Texicanas does a decent job at attempting to address some of the issues that modern Mexican women still face today. Anayancy, who’s the youngest and arguably the least catty woman in the group, decides she wants to get more involved in charity work. She earnestly tells producers that she wants her focus to be domestic violence, since it’s an issue that still plagues the Mexican community. Anayancy is an unabashed daddy’s girl (she frequently flies home to Mexico to get expensive gifts from her father), but is aware of the gender roles still thrust upon Mexican women. “We’re taught to be more submissive to men,” she explains.
Indeed, another one of the issues tackled by the show is machismo, and the idea that a woman’s place is solely in the home with her family. Penny is a fan of wearing clothes that show off her voluptuous figure, and frequently pole-dances as a form of exercise. However, she’s also passionate about the real-estate business she runs with her husband, Raul. “Raul is not your regular machista Mexican,” she tells producers. “[He] would never let me stay at home and watch novelas all day.” Even though they’ve faced a bit of scrutiny from their more conservative peers, Penny and Raul are happy with themselves and their “unconventional” marriage, at least by Mexican standards.
What’s most striking about the show is how it’s an unapologetically messy portrayal of Mexican women—flaws and all. At a time when Hispanic and Latino immigrants in the U.S. risk harassment, deportation, and worse on a daily basis, the decision to create a show that portrays Mexican women as not necessarily perfect people is important, for the shadow of the Trump administration—with its infamously draconian immigration policies—hangs over the show, although it’s never specifically addressed. Except by Mayra, who emphasizes how grateful she is to have gained U.S. citizenship before Trump took office.
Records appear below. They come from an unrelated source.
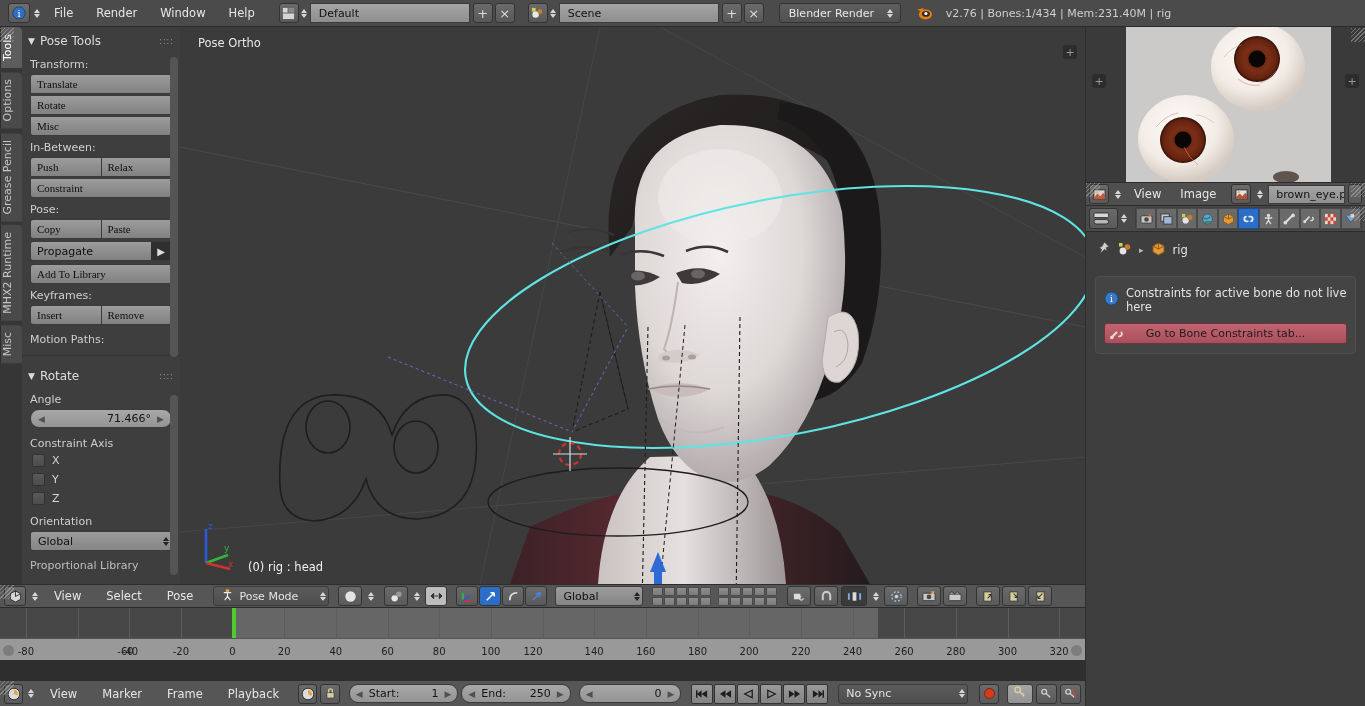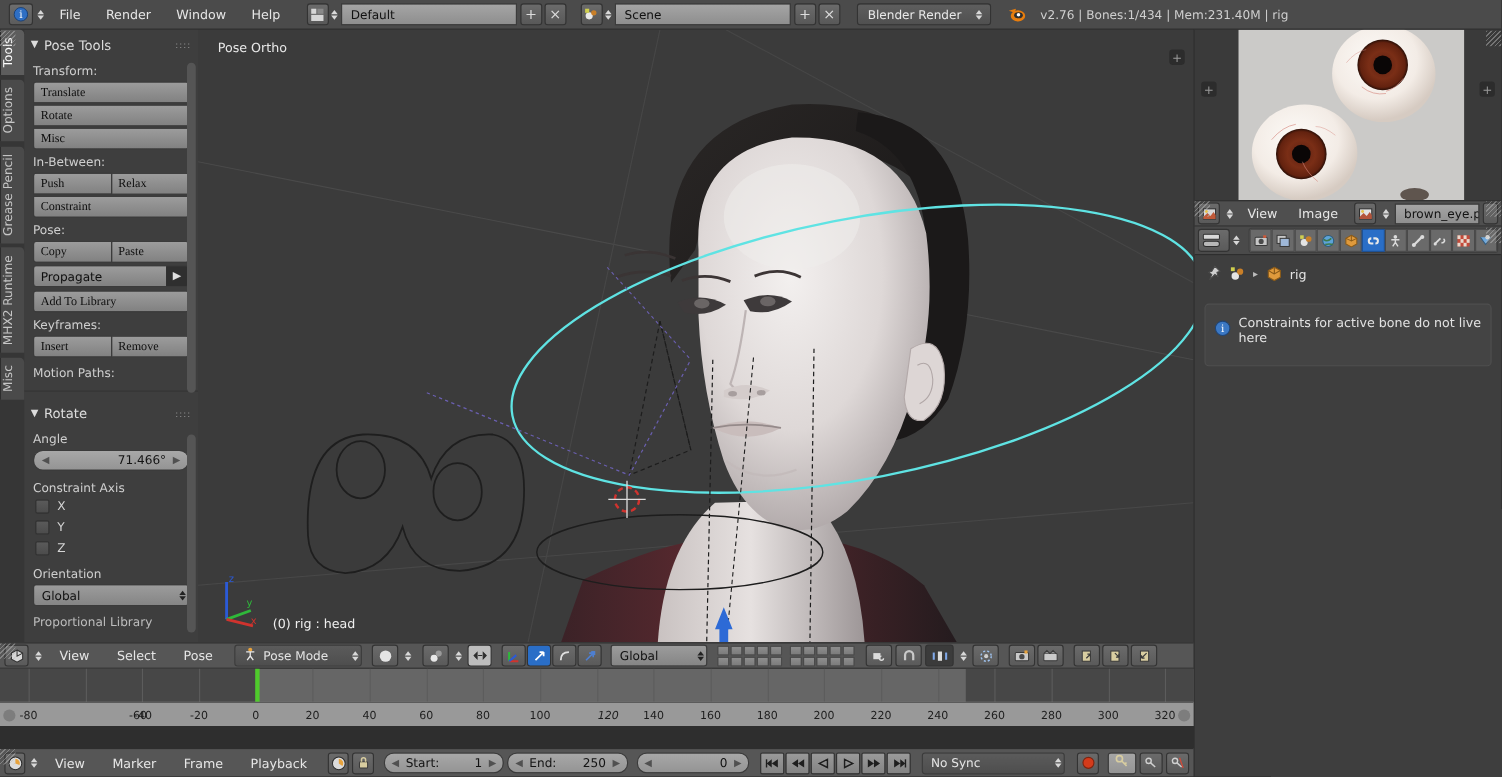--- a/index.html
+++ b/index.html
@@ -779,21 +779,21 @@
   <div class="tick" style="left: 25.8333px;">-80</div>
         <div class="tick" style="left: 77.5px; margin-left: 48px;">-60</div>
         <div class="tick" style="left: 130px;">-40</div>
         <div class="tick" style="left: 180.833px;">-20</div>
         <div class="tick" style="left: 232.5px;">0</div>
         <div class="tick" style="left: 284.167px;">20</div>
         <div class="tick" style="left: 335.833px;">40</div>
         <div class="tick" style="left: 387.5px;">60</div>
         <div class="tick" style="left: 439.167px;">80</div>
         <div class="tick" style="left: 490.833px;">100</div>
-        <div class="tick" style="left: 553px; font-style: italic;">120</div>
+        <div class="tick" style="left: 533px;">120</div>
         <div class="tick" style="left: 594.167px;">140</div>
         <div class="tick" style="left: 645.833px;">160</div>
         <div class="tick" style="left: 697.5px;">180</div>
         <div class="tick" style="left: 749.167px;">200</div>
         <div class="tick" style="left: 800.833px;">220</div>
         <div class="tick" style="left: 852.5px;">240</div>
         <div class="tick" style="left: 904.167px;">260</div>
         <div class="tick" style="left: 955.833px;">280</div>
         <div class="tick" style="left: 1007.5px;">300</div>
         <div class="tick" style="left: 1059.17px;">320</div>
@@ -1101,20 +1101,30 @@
   <div id="constraint-box">
     <div class="info-row">
       <span>
         <svg width="15" height="15" viewBox="0 0 16 16">
               <circle cx="8" cy="8" r="7" fill="#3b78c4" stroke="#1f4475"></circle>
               <text x="8" y="12" font-size="10" text-anchor="middle" fill="#fff" font-family="DejaVu Serif,serif">i</text>
             </svg>
       </span>
       <span>Constraints for active bone do not live here</span>
     </div>
+    <div id="goto-btn">
+      <span class="bicon">
+        <svg width="15" height="14" viewBox="0 0 15 14">
+              <path d="M2 10 L7 5" stroke="#e8e0c8" stroke-width="2"></path>
+              <circle cx="1.8" cy="10.5" r="1.8" fill="#e8e0c8"></circle>
+              <path d="M8.5 9 a2.2 2.2 0 1 0 2.2 -4" stroke="#e8e0c8" stroke-width="1.8" fill="none"></path>
+            </svg>
+      </span>
+      <span>Go to Bone Constraints tab...</span>
+    </div>
   </div>
 </div>
 
 <div class="grip-corner" style="left:0;top:28px"></div>
 <div class="grip-corner" style="right:0;top:28px"></div>
 <div class="grip-corner" style="left:0;top:585px"></div>
 <div class="grip-corner" style="left:0;top:681px"></div>
 <div class="grip-corner" style="left:1086px;top:183px"></div>
 <div class="grip-corner" style="right:0;top:183px"></div>
 <div class="grip-corner" style="right:0;top:207px"></div>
The women on Texicanas are, of course, privileged when it comes to their immigration status. Most of them are U.S. citizens, and come from wealthy families who were likely able to afford and maneuver the complicated process of becoming a citizen. And compared to the reality of most Mexican immigrants in the U.S., these women have it pretty easy: unless they chose to, they don’t really need to work to support their family, and have the luxury of spending their afternoons in restaurants and their homes, drinks in hand. But despite their privilege, they don’t forsake their Mexicanidad: the complex set of values and traditions that define them.
Despite their various tiffs, the women are all united in their appreciation for their culture. While they differ on how they relate to certain beliefs (Luz is divorced, a taboo move for a Mexican woman, and Penny’s marriage is more progressive than most), their love of their heritage and emphasis on family is front and center.
Like their fellow American housewives featured on reality TV, these women are spoiled and, at times, a bit frivolous. They’re not perfect, nor do they claim to be—but they don’t shy away from embracing their Mexicanidad at a time when doing so carries a lot more weight than it used to.